BEGIN

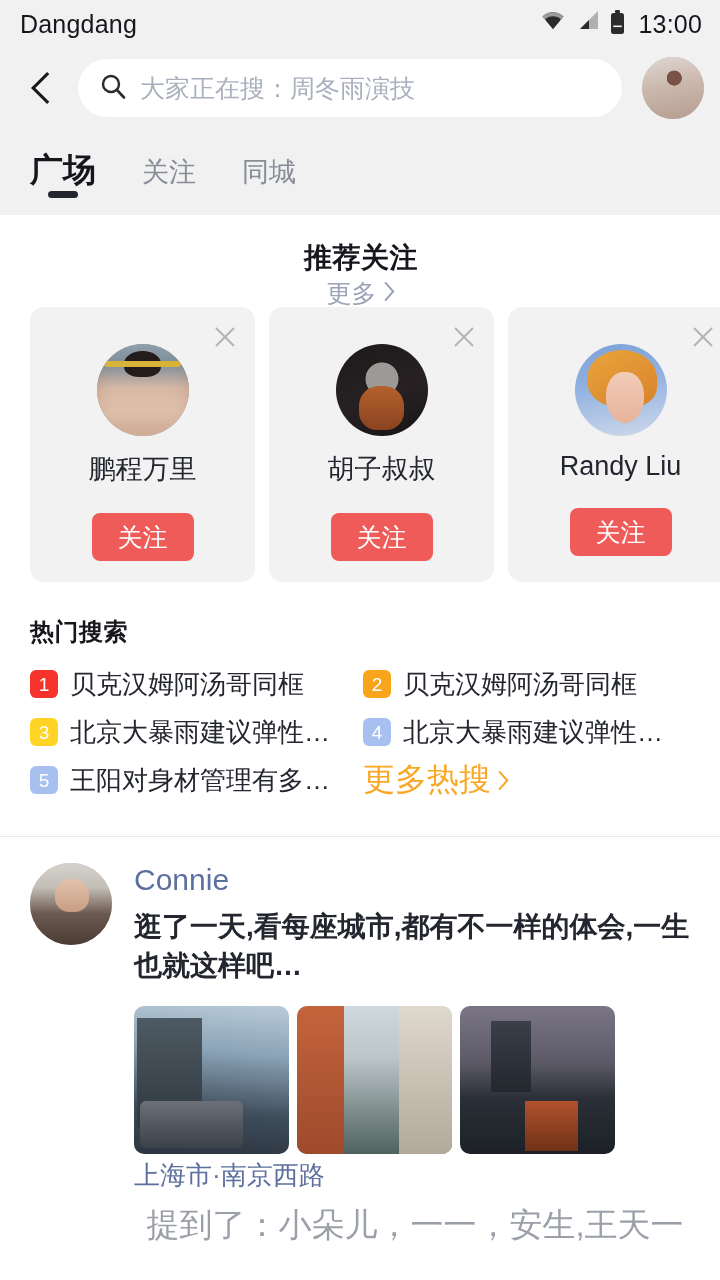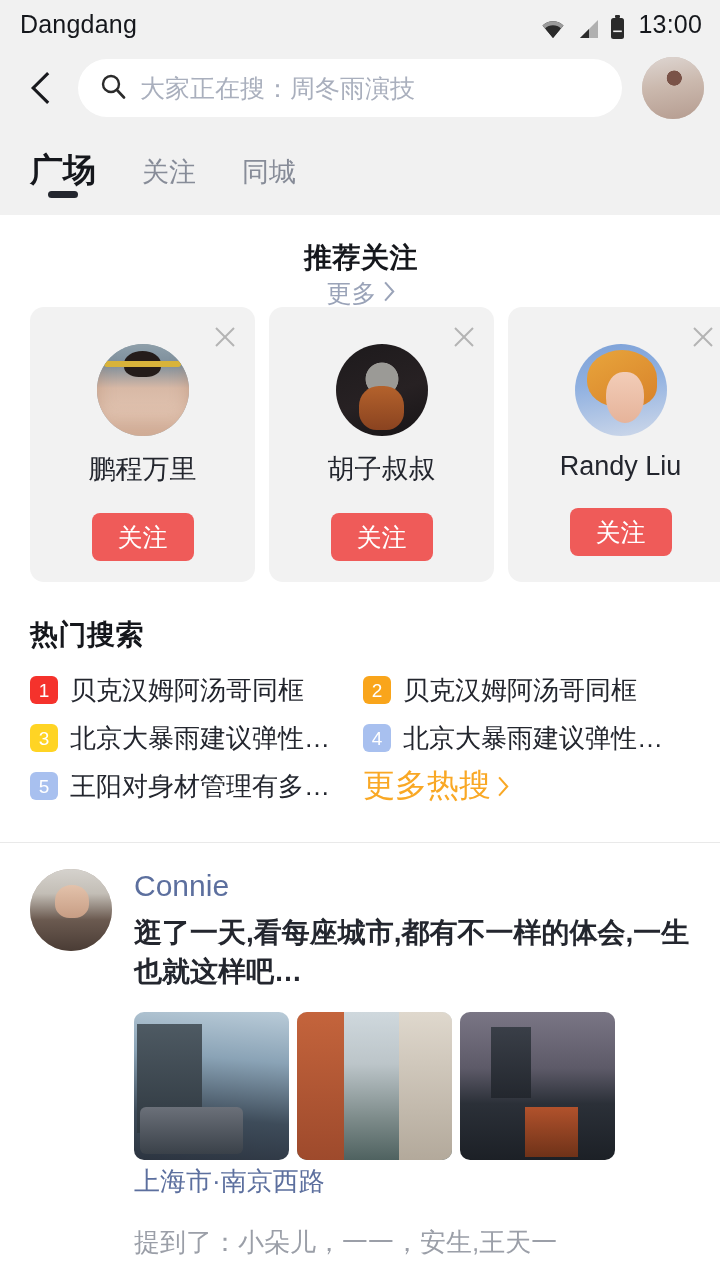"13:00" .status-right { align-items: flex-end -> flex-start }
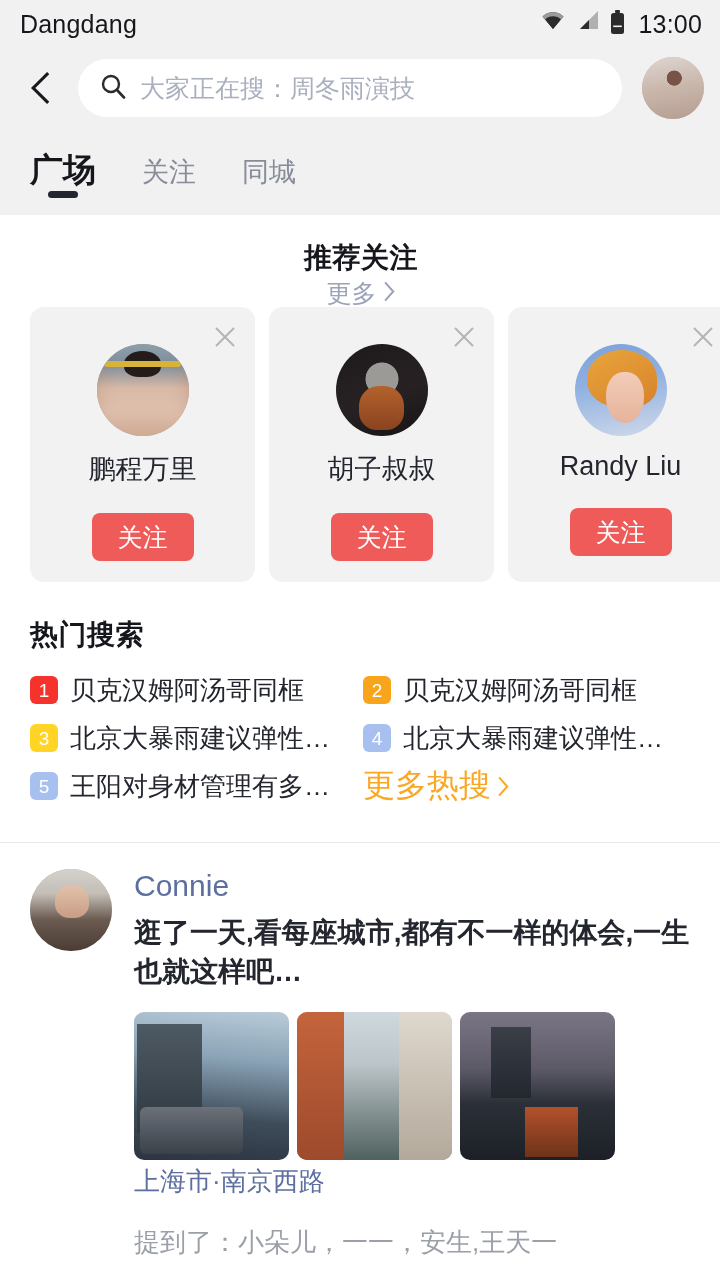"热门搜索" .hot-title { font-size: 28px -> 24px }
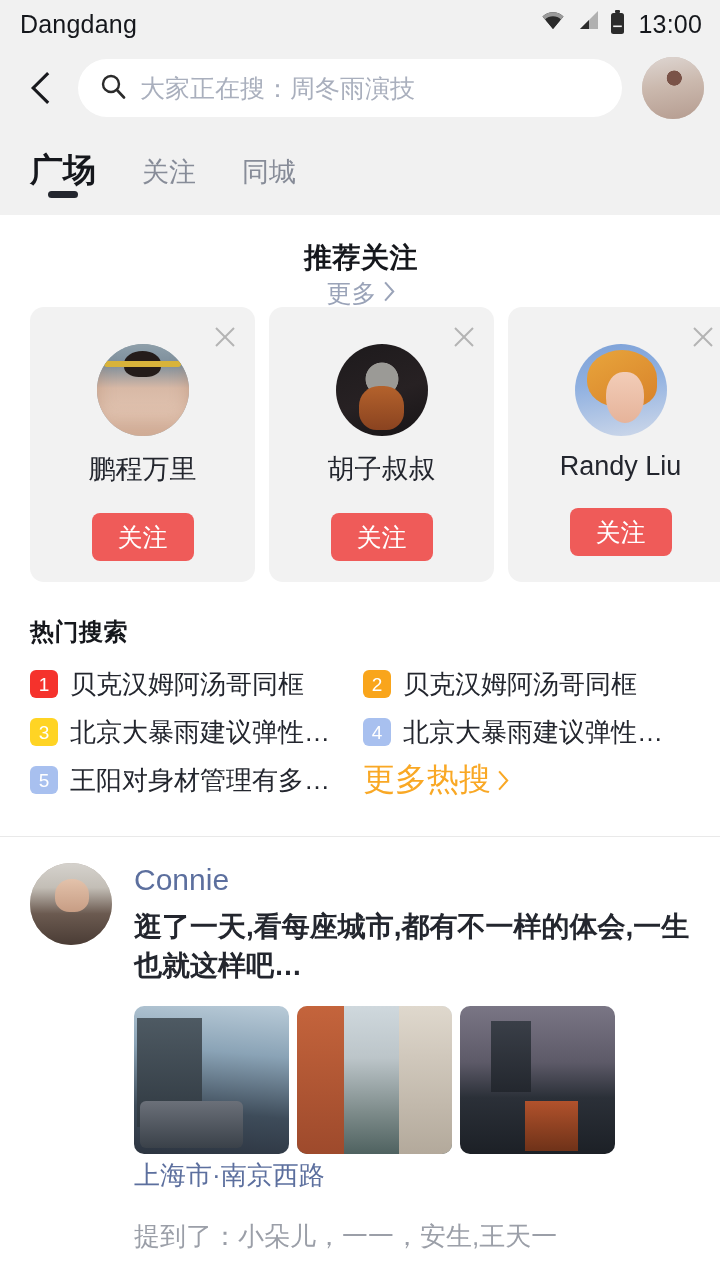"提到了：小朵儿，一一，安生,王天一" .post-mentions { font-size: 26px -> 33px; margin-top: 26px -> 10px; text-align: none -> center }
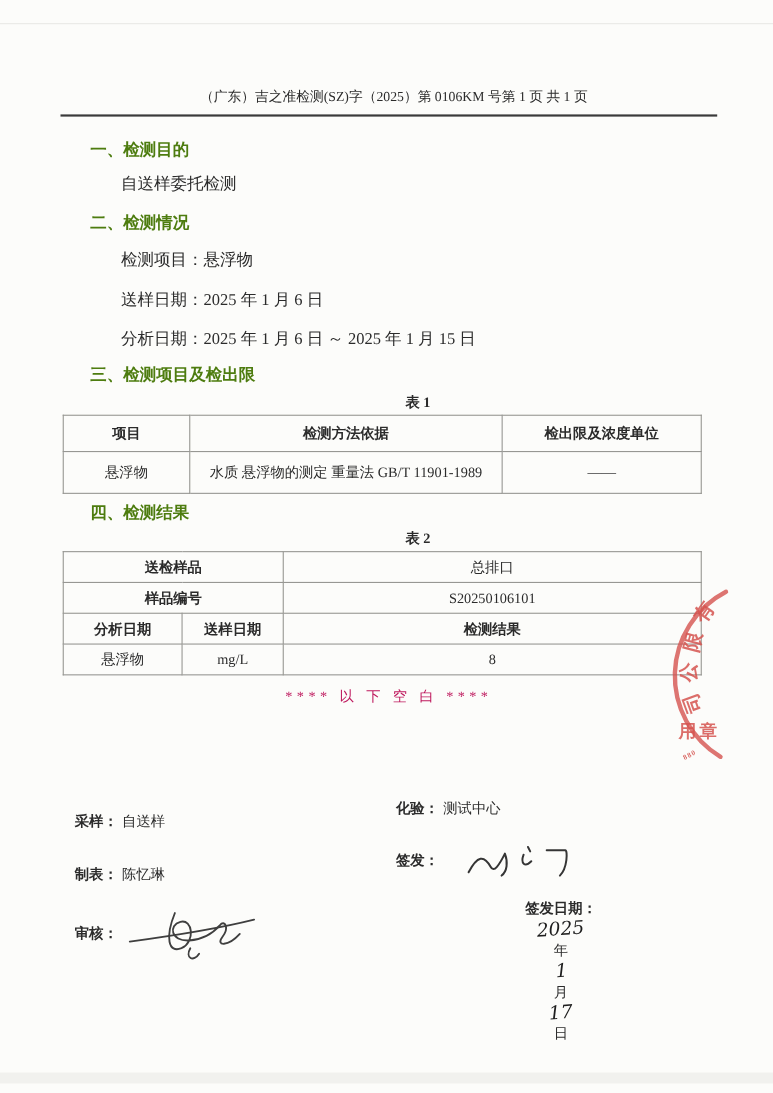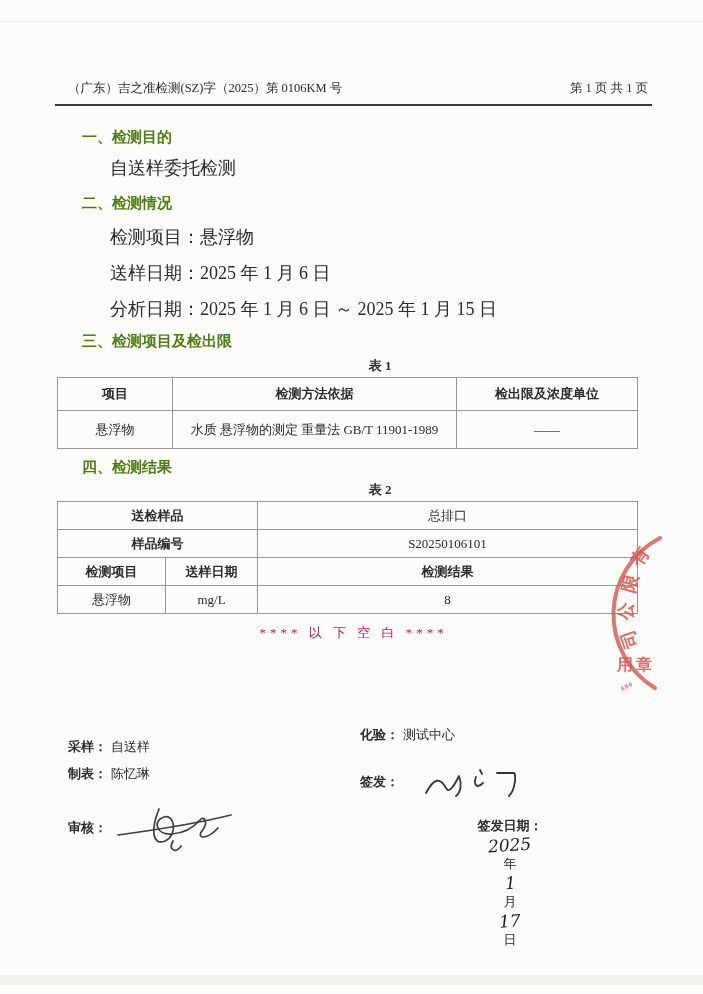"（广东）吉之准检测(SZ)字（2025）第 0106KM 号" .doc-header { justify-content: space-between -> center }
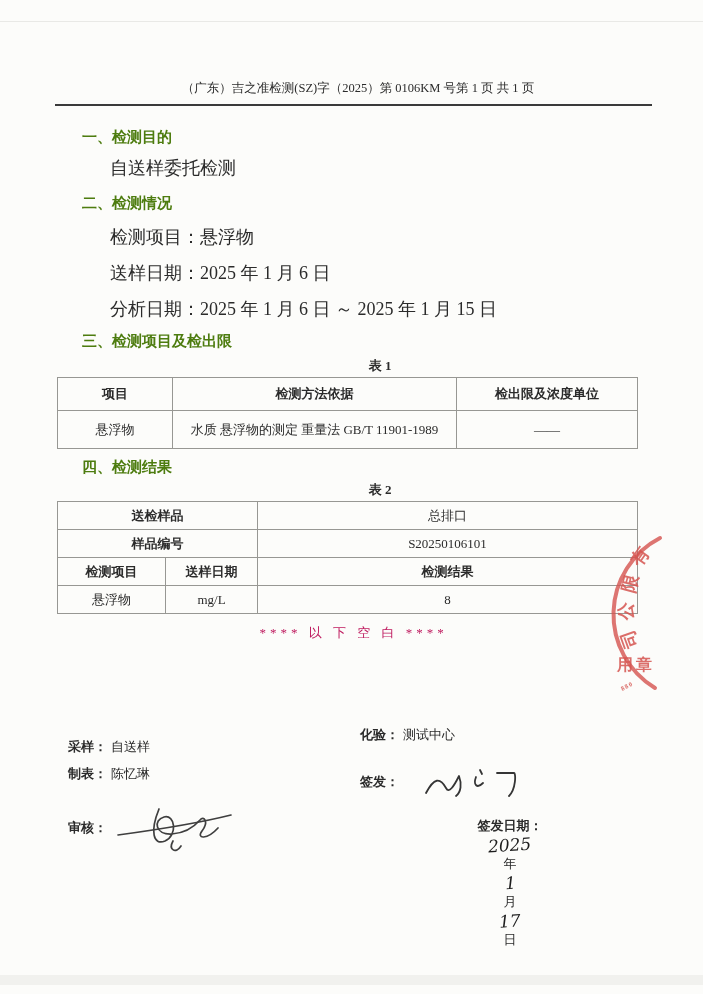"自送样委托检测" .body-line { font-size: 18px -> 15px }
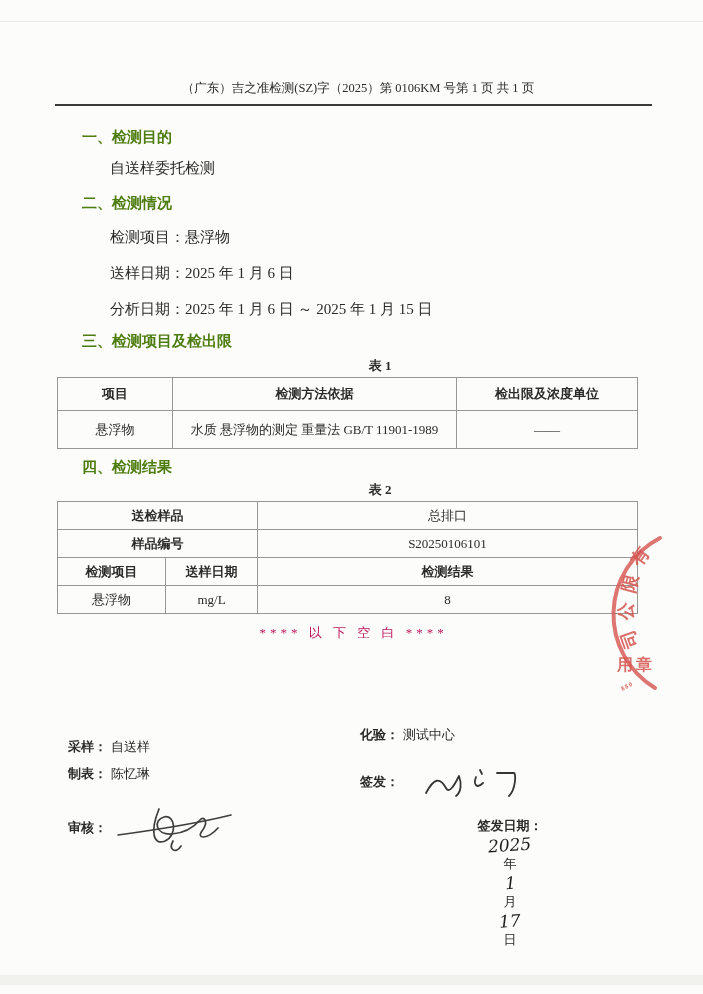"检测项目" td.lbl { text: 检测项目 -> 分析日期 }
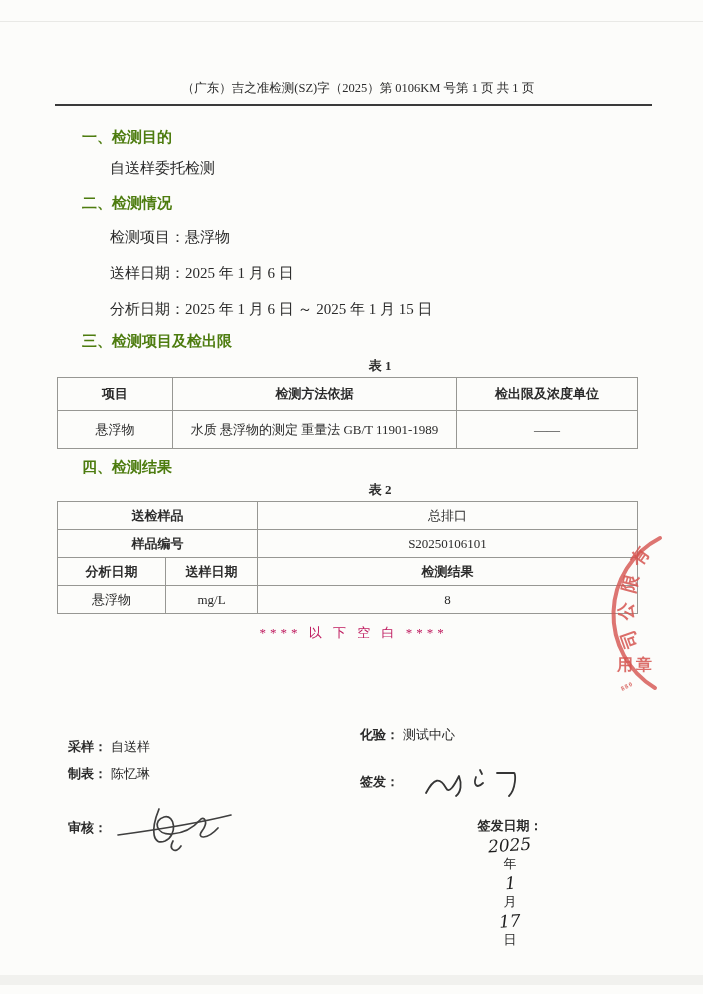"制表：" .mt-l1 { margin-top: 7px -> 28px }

END

**Problem details:** If pictures appear, drop them, and retype exactly the lines from the "justify-content: space-between ->" line through the last line of the data above.

**Solution:**
"（广东）吉之准检测(SZ)字（2025）第 0106KM 号" .doc-header { justify-content: space-between -> center }
"自送样委托检测" .body-line { font-size: 18px -> 15px }
"检测项目" td.lbl { text: 检测项目 -> 分析日期 }
"制表：" .mt-l1 { margin-top: 7px -> 28px }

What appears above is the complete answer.